Hi Christophe,

On 11/12/19 10:29 AM, Christophe Lyon wrote:
On Thu, 7 Nov 2019 at 11:26, Kyrill Tkachov <kyrylo.tkac...@foss.arm.com> wrote:
Hi all,

This patch adds the plumbing for and an implementation of the saturation
intrinsics from ACLE [1], in particular the __ssat, __usat intrinsics.
These intrinsics set the Q sticky bit in APSR if an overflow occurred.
ACLE allows the user to read that bit (within the same function, it's not
defined across function boundaries) using the __saturation_occurred
intrinsic
and reset it using __set_saturation_occurred.
Thus, if the user cares about the Q bit they would be using a flow such as:

__set_saturation_occurred (0); // reset the Q bit
...
__ssat (...) // Do some calculations involving __ssat
...
if (__saturation_occurred ()) // if Q bit set handle overflow
    ...

For the implementation this has a few implications:
* We must track the Q-setting side-effects of these instructions to make
sure
saturation reading/writing intrinsics are ordered properly.
This is done by introducing a new "apsrq" register (and associated
APSRQ_REGNUM) in a similar way to the "fake"" cc register.

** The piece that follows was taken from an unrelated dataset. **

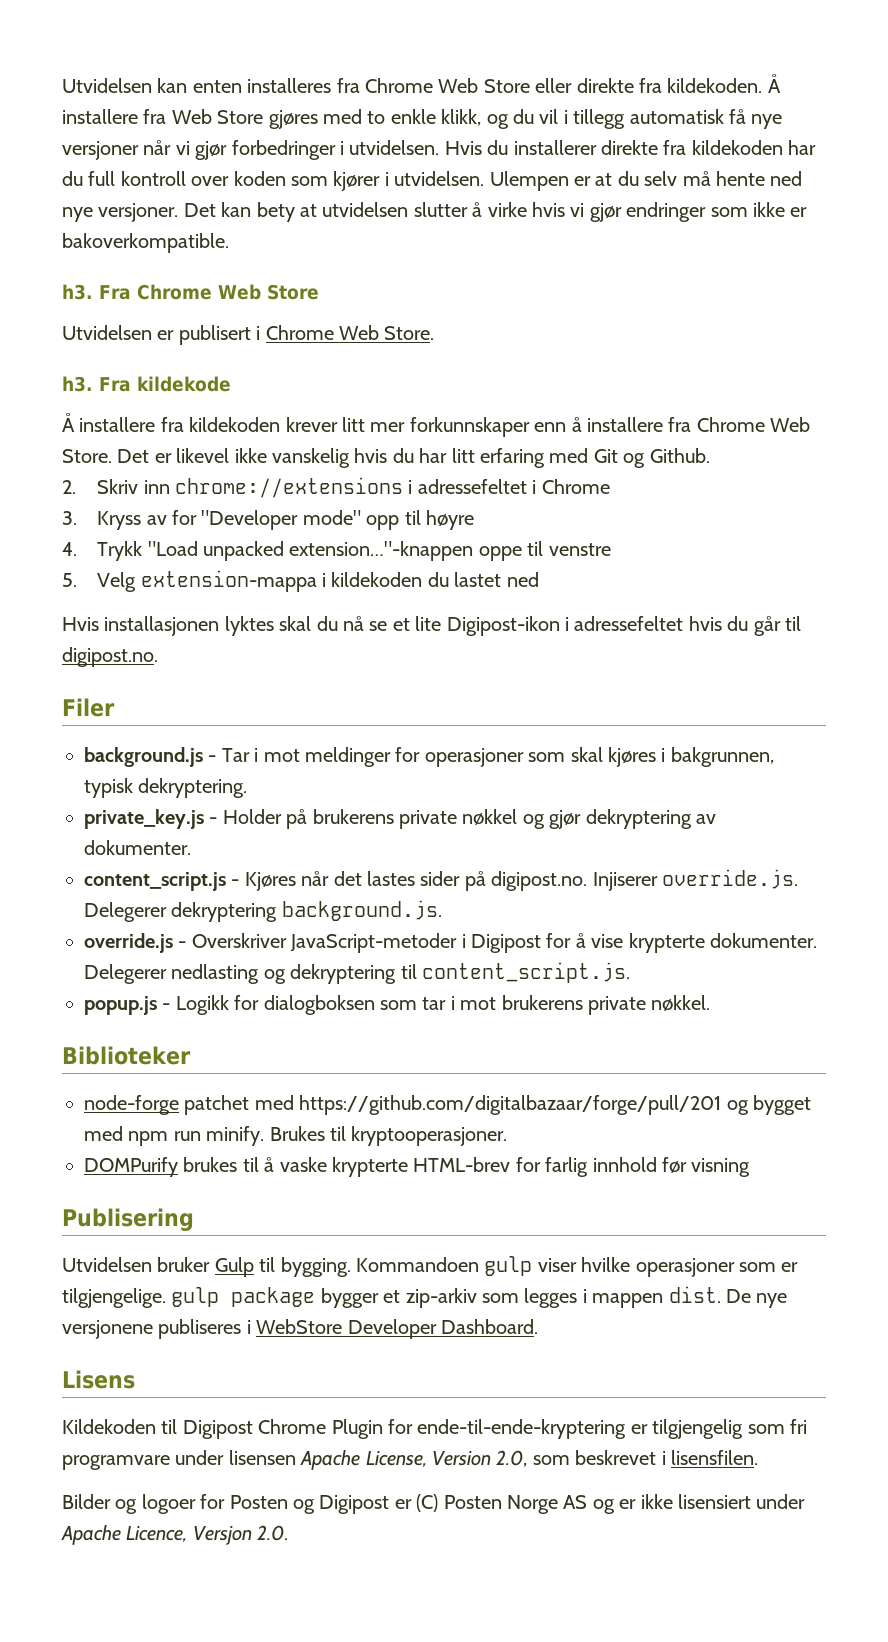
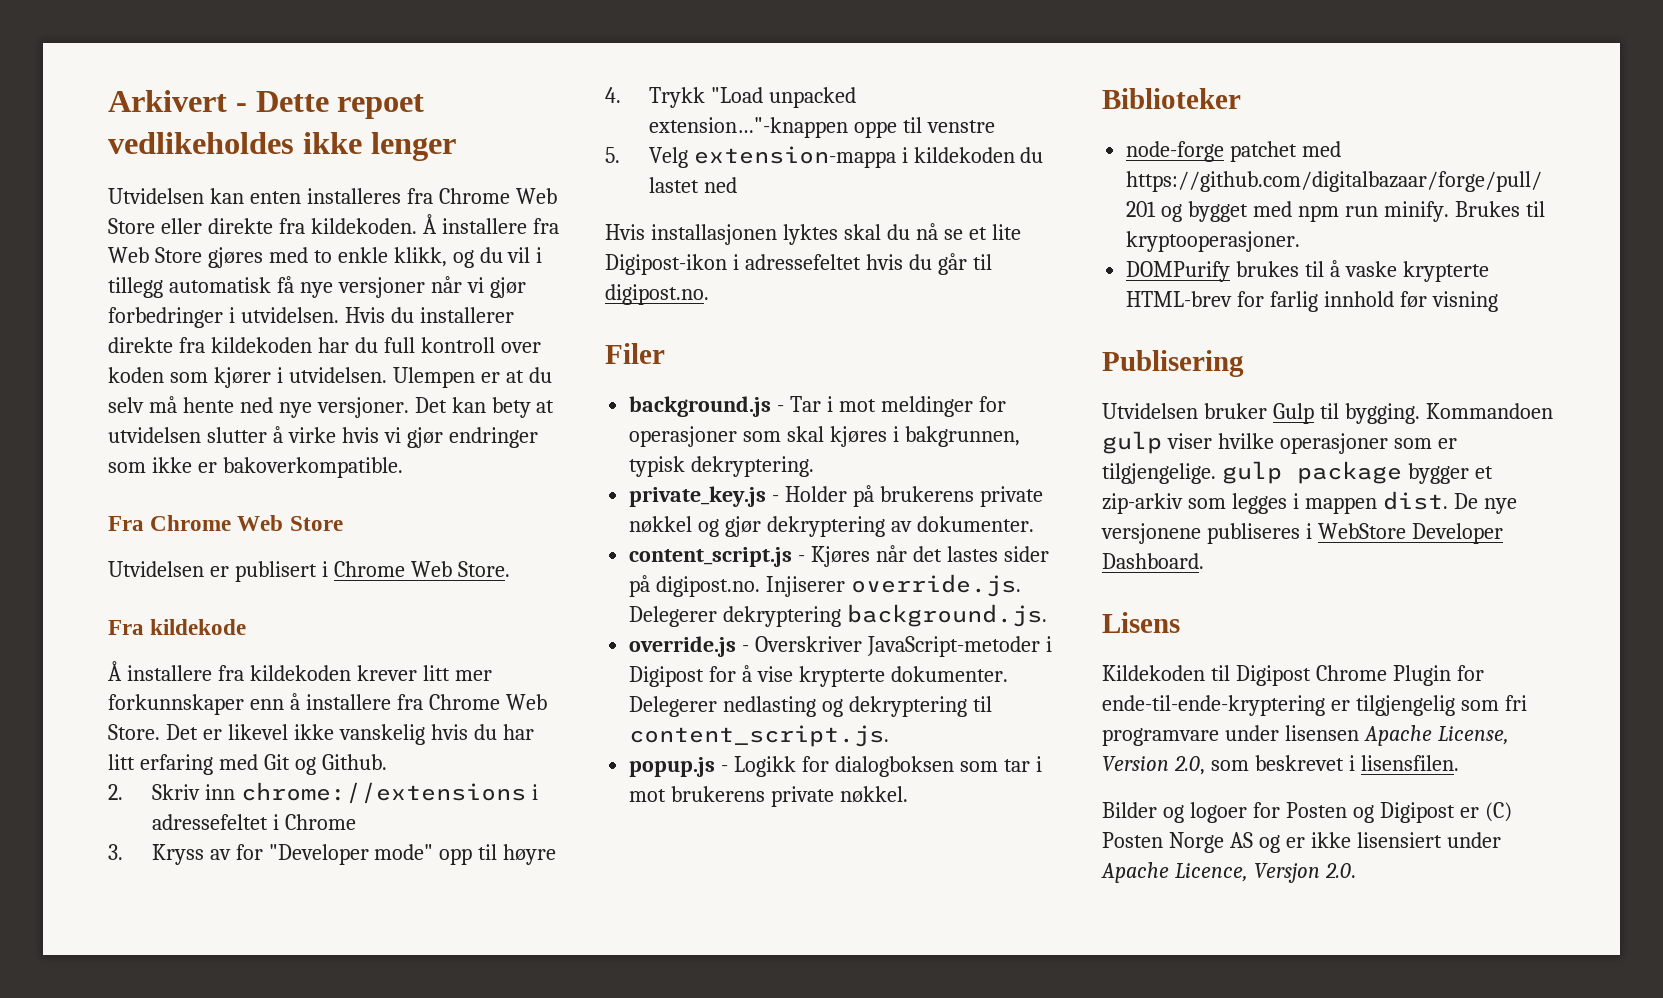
(62, 85) none -> [108,90,425,119] [108,132,456,161] Arkivert - Dette repoet vedlikeholdes ikke lenger //
[62,284,93,300] h3. -> (403, 467) none
[62,376,93,392] h3. -> (510, 569) none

* The RTL patterns coming out of these intrinsics can have two forms:
one where they set the APSRQ_REGNUM and one where they don't.
Which one is used depends on whether the function cares about reading the Q
flag. This is detected using the TARGET_CHECK_BUILTIN_CALL hook on the
__saturation_occurred, __set_saturation_occurred occurrences.
If no Q-flag read is present in the function we'll use the simpler
non-Q-setting form to allow for more aggressive scheduling and such.
If a Q-bit read is present then the Q-setting form is emitted.
To avoid adding two patterns for each intrinsic to the MD file we make
use of define_subst to auto-generate the Q-setting forms

* Some existing patterns already produce instructions that may clobber the
Q bit, but they don't model it (as we didn't care about that bit up till
now).
Since these patterns can be generated from straight-line C code they can
affect
the Q-bit reads from intrinsics. Therefore they have to be disabled when
a Q-bit read is present.  These are mostly patterns in arm-fixed.md that are
not very common anyway, but there are also a couple of widening
multiply-accumulate patterns in arm.md that can set the Q-bit during
accumulation.

There are more Q-setting intrinsics in ACLE, but these will be
implemented in
a more mechanical fashion once the infrastructure in this patch goes in.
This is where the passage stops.